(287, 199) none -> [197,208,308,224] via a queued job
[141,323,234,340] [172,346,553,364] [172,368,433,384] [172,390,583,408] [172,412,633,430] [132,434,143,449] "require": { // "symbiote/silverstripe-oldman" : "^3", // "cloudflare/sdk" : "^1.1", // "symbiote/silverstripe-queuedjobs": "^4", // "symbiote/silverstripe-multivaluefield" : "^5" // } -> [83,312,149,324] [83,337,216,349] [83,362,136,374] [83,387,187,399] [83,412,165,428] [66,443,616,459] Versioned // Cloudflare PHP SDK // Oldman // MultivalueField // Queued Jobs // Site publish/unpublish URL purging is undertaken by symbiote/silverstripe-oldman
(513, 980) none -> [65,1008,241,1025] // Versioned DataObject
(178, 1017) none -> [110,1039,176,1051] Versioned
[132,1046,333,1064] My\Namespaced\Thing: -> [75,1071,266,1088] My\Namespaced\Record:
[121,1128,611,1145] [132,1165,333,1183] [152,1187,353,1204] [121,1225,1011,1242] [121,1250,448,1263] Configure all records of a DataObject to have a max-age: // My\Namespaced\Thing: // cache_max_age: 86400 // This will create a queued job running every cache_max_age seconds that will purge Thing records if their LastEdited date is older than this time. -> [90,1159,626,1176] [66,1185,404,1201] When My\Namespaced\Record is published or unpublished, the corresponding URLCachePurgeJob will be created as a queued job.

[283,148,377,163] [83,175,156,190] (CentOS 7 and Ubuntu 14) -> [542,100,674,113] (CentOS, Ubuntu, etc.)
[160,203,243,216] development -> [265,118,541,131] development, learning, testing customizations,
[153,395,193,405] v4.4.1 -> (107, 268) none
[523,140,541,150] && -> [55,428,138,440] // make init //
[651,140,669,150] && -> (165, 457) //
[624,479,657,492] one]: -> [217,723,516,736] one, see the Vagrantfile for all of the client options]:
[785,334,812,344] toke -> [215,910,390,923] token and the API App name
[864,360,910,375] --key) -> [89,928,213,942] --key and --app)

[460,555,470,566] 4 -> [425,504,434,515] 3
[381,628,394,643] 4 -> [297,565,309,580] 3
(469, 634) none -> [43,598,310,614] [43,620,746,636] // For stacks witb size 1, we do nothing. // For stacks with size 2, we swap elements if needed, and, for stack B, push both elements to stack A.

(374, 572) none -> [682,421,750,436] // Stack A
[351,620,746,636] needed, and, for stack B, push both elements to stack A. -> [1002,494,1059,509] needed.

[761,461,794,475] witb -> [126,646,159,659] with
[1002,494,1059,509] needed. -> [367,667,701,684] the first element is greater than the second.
# # # # #
● WHAT THE TASK ASKS:
Please say how many lines in the entries hold the string "needed". Give only the number.

● ANSWER TO THIS TASK:
3